Книга странствий | страница 9
Часа в два ночи той же тесной стайкой мы плелись по Моховой. Денег на такси не было ни у кого, и вовсе не хотелось расходиться. Возле одного дома я вспомнил, что тут живёт наш общий приятель - разумеется, он давно уже спал, однако всем показалось дико остроумным постучать ему в окошко. Тем более, что было оно на уровне высокого по-питерски бельэтажа, но это нас не могло остановить. Меня приподняли сначала на руках, потом я стал кому-то на плечи и кончиками пальцев дотянулся. Даже ночной стук в двери был в те годы потрясением, а тут - в высокое окно! В комнате у Алика немедленно зажёгся свет, и нам было прекрасно видно его заспанное, опрокинутое от растерянности лицо. Мы прижались к стене, он нас не увидел, свет опять погас. Но мы с пьяной жестокостью решили повторить. Когда я снова постучал и уже спрыгивал, из подворотни вышел дворник. Это нас немедля отрезвило. Ночевать в милиции не улыбалось никому. И с тем же вдохновением, что вечером на кухне, я сказал ему:
- Смотри, папаша, я из командировки приехал, а у моей жены мужик какой-то. Что мне делать?
Дворник поднял голову: в светлом квадрате виден был отлично профиль Алика, что-то взволнованно обсуждавшего с невидимой нам его женой. Скорей всего, уже нас опознали, и теперь он получал выволочку, что якшается с такими забулды-гами. Дворник молча повернулся и ушёл обратно в подворотню. Мы растерянно молчали, ощущая холод, стыд и трезвость. Дворник возвратился через полминуты, если не скорей. В руках у него была метла.

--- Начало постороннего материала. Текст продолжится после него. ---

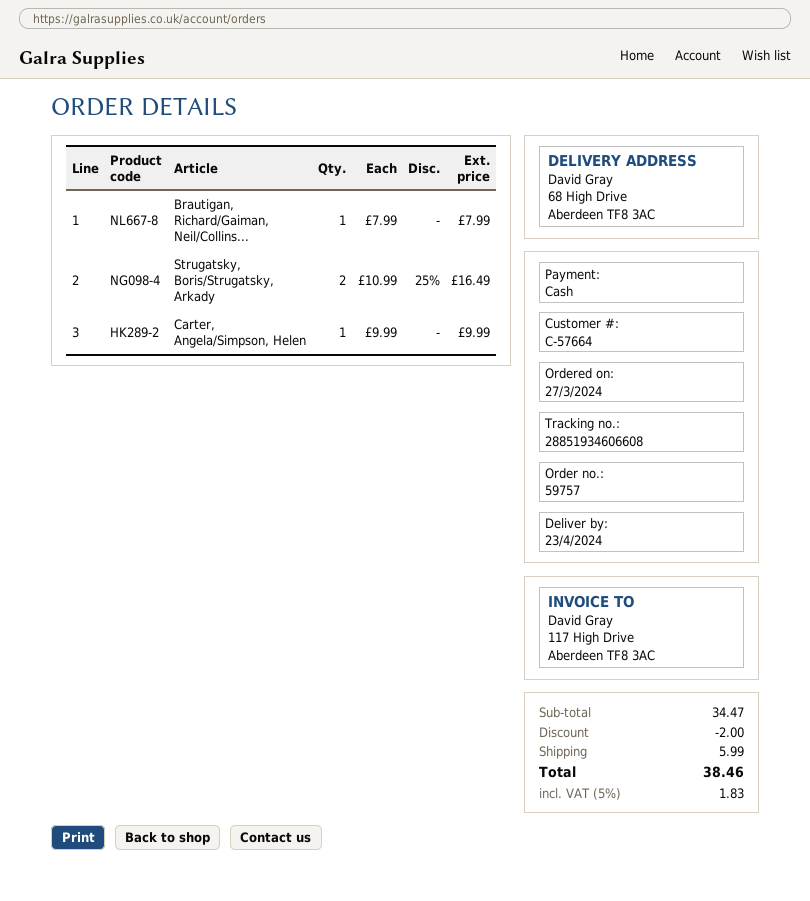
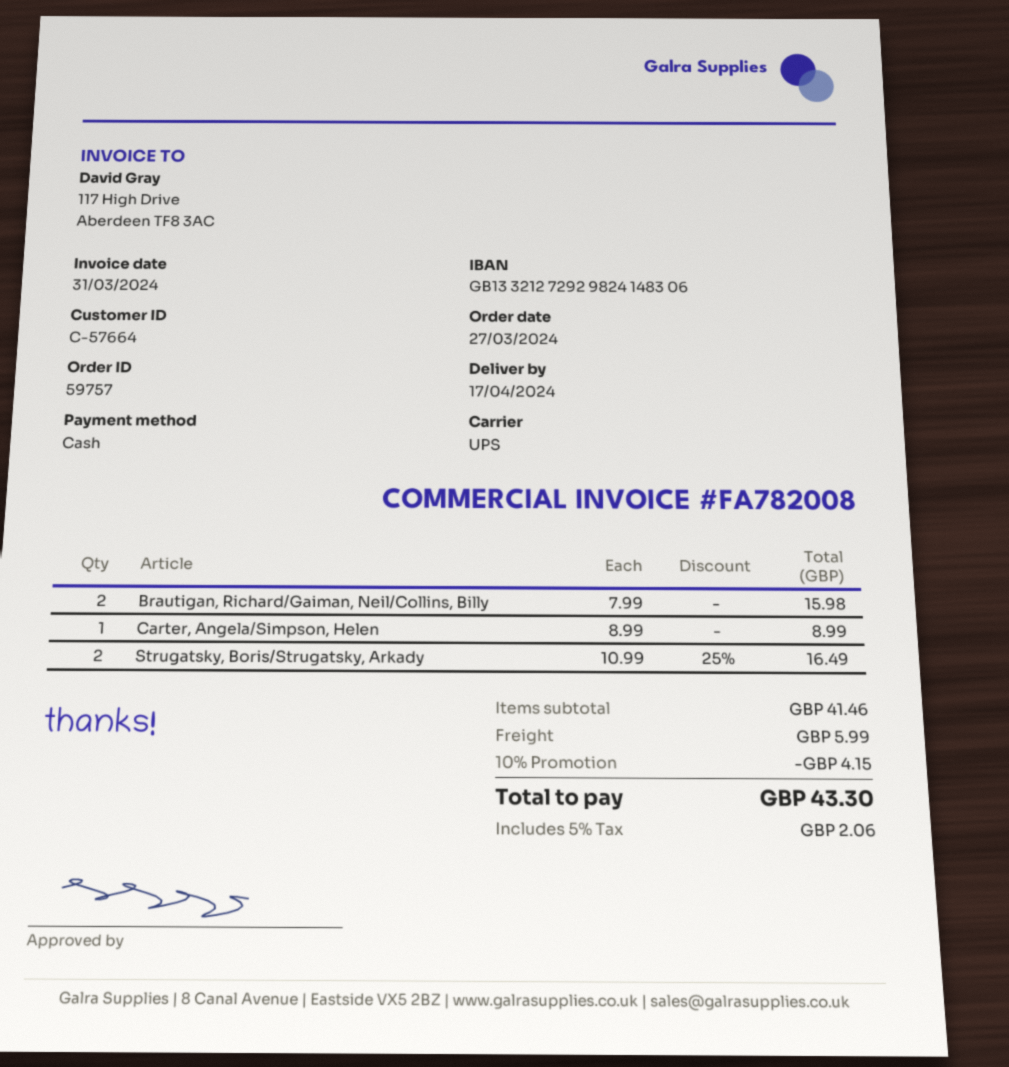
delivery date: 2024-04-23 -> 2024-04-17
Brautigan, Richard/Gaiman, Neil/Collins...: 1 x 7.99 = 7.99 -> 2 x 7.99 = 15.98
Carter, Angela/Simpson, Helen: 1 x 9.99 = 9.99 -> 1 x 8.99 = 8.99
subtotal: 34.47 -> 41.46
discount: 2.00 -> 4.15
tax: 5% = 1.83 -> 5% = 2.06
total: 38.46 -> 43.30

- На-ка, парень, - сказал он, обращаясь ко мне,- палкой постучать сподручней будет.
И ушёл. Метлу прислонив к стенке аккуратно, убрели и мы. А утром все звонили, извинялись и каялись, но жена Алика ещё долго никого из нас не пускала в гости.
Мне с остротой и яркостью всё это вспомнилось почти сорок лет спустя, когда в Венеции стояли мы вчетвером (Саша Окунь, его жена Верочка и мы с Татой) на кладбищенском островке Сан-Микеле. Уже на плане для русских туристов, издавна искавших могилы Дягилева и Стравинского, чернилами был вписан Бродский, и холмик под крестом нашли мы быстро. Мы распили там бутылку, помянув его, и чуть вина плеснули на могилу.
Бродский, подобно многим, с неких лет чурался своего еврейства, никогда почти его не обсуждал, писал на христианские мотивы, и еврейство, по иронии судьбы, пришло к нему посмертно. Вся могила, включая горизонтальные плоскости креста, была уложена камушками, что приносят евреи, по давней иудейской традиции, на могилы близких. Это многочисленные израильтяне российского происхождения приходили почтить его память. Положили свои камушки и мы.